The MRI Tube Set gained a 2006 Ameristar Award for Medical Packaging from the Institute of Packaging Professionals. Paul Marshall, EES senior packaging engineer, praises the solution as “a package that takes ownership of the coil control.”

“Prent came up with a simple design solution, using an established packaging medium in a completely new application, that enhances the customer experience,” says Marshall.

EES delivered tubes coiled in rigid trays covered with central supply room (CSR) wrap and pouched in a header bag. Though six to eight feet of tubing was initially supplied, the company needed to provide 30 feet of tubing to MRI customers. “The long tubing could become a tangled mess,” says Kevin O’Brien, EES staff packaging engineer.

Prent’s blister shell package contains, manages, and dispenses the tubing, as a fixture on the MRI cart.

O’Brien says that Prent quickly turned around prototypes as EES and Prent engineers evaluated alternative designs, and refined the final configuration, with input from an EES hospital customer.

“We needed a user-friendly solution. It came down to maintaining the simplicity and intuitiveness of the design, where one end of the tube is accessible, and the other end retained in a way that the tube doesn’t tie up when it’s pulled,” O’Brien says.

Three other designs were considered, says Mark Talabac, Prent sales representative. A sealed Tyvek-lidded tray with a cavity into which the prewound tube would be dropped, and a trifold package for dropping in the precoiled tube before lidding were options. Also studied was a three-piece part with a dispensing wheel that would rotate when the tube was pulled.
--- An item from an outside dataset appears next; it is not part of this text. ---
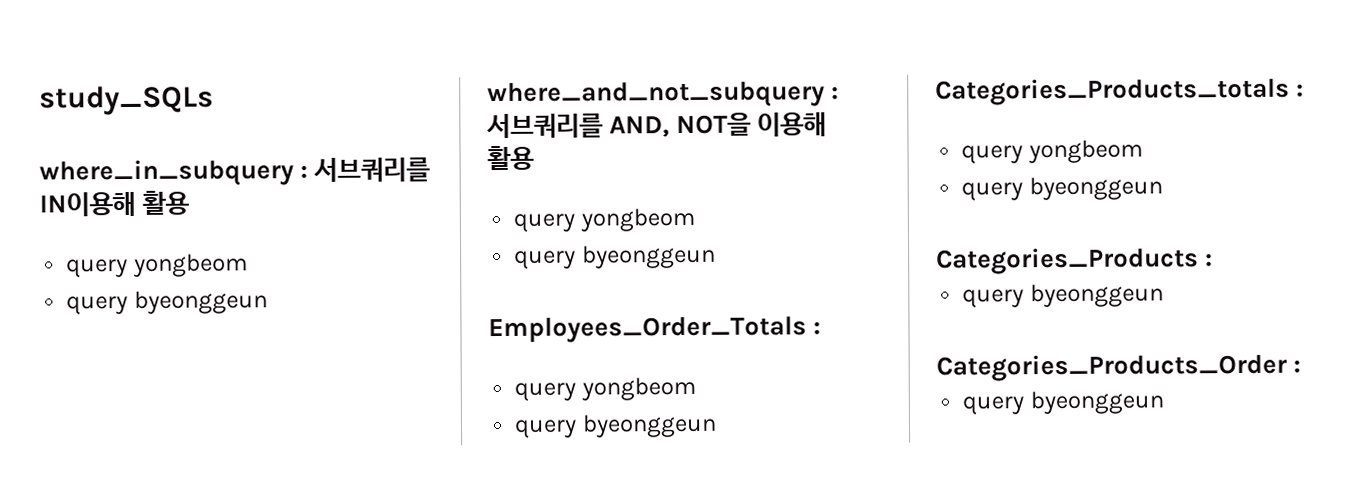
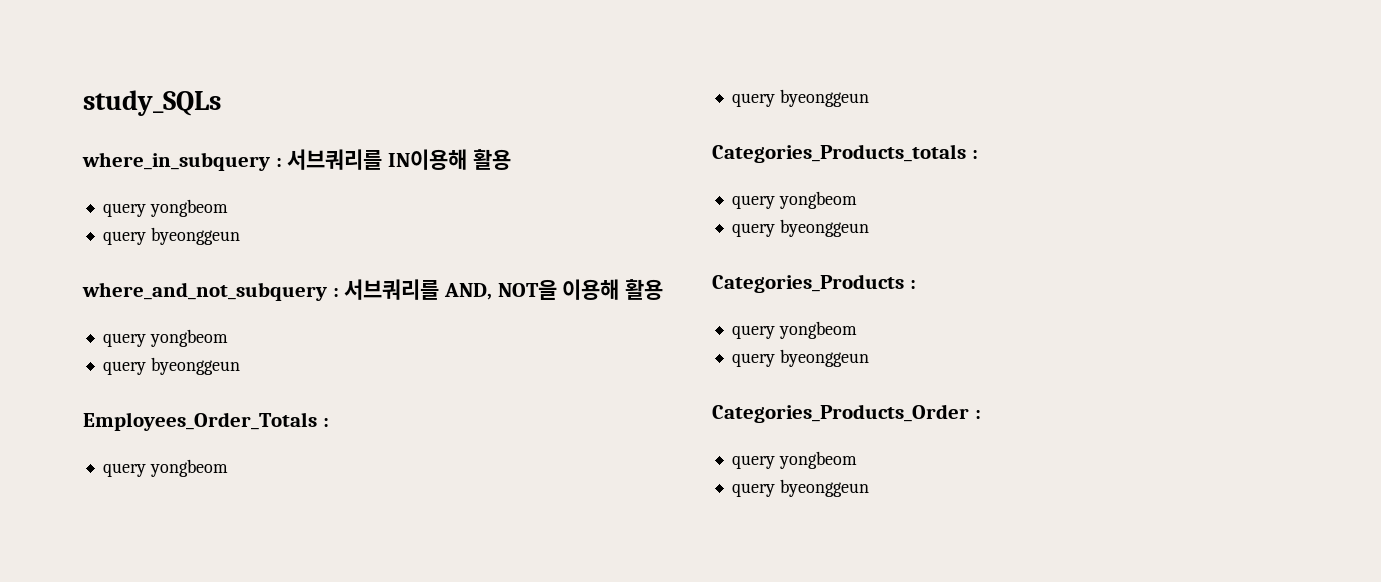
(1214, 260) none -> [731,321,857,339] // query yongbeom
(1302, 366) none -> [731,451,857,469] // query yongbeom

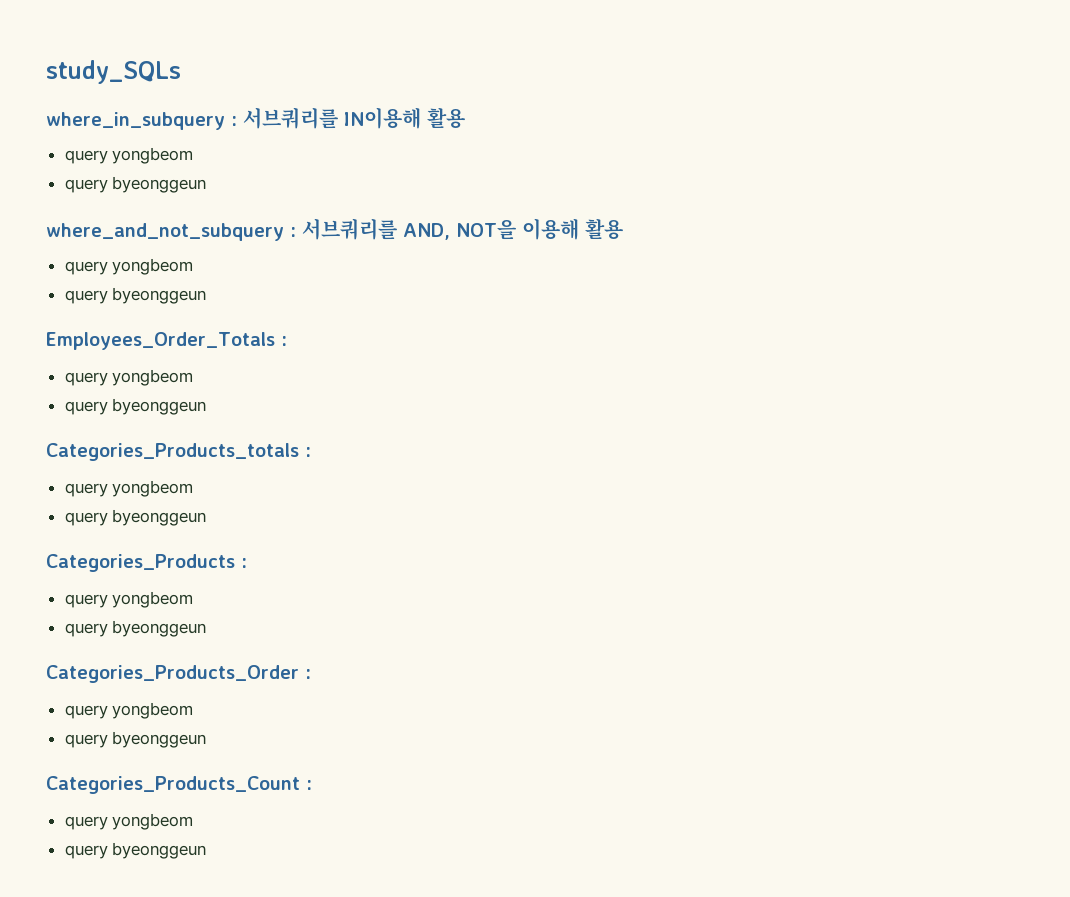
(869, 488) none -> [46,776,312,794] [64,813,194,830] [64,842,207,859] // Categories_Products_Count : // query yongbeom // query byeonggeun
In the final design, the two-piece package is snapped together. One blister side features a loading die-cut for fixing the package for tube loading at the contract packager. One end of the tube is fixed into the blister and the tube is wound into the package on a tabletop fixture. The blister is then pouched and sterilized. Tube ends are captured in the tray to prevent puncturing the pouch.

U-shaped channels that form a track for the tubing were optimized to support ease of use and minimize the chance of the tube being cut during loading and unwinding.

A hang feature die-cut supports mounting the package to the control system cart. EES added posts for holding the Tube Set below the cart’s top.

PETG was chosen for its clarity that assists operators hanging the package on the cart, its structural characteristics for loading and holding the package weight, and its recyclability, says Talabac.

The package can be separated for removing the whole tube, or kept intact for unwinding through a gap be­tween the two sides.

“The tube un­winds like a ball of string,” says Mark Ralph, senior designer, Prent.

Prent determined that normal flanges used in a rigid tray might abraid the pouch, and would inhibit package flexibility. “We wanted some flex in the package to support pouch loading and unloading,” says Ralph.

The package features a zero flange design made with a standard in-line low-cost steel-rule-cut die. The alternative was using a $10,000 match metal die that was deemed overkill for the project, says Ralph.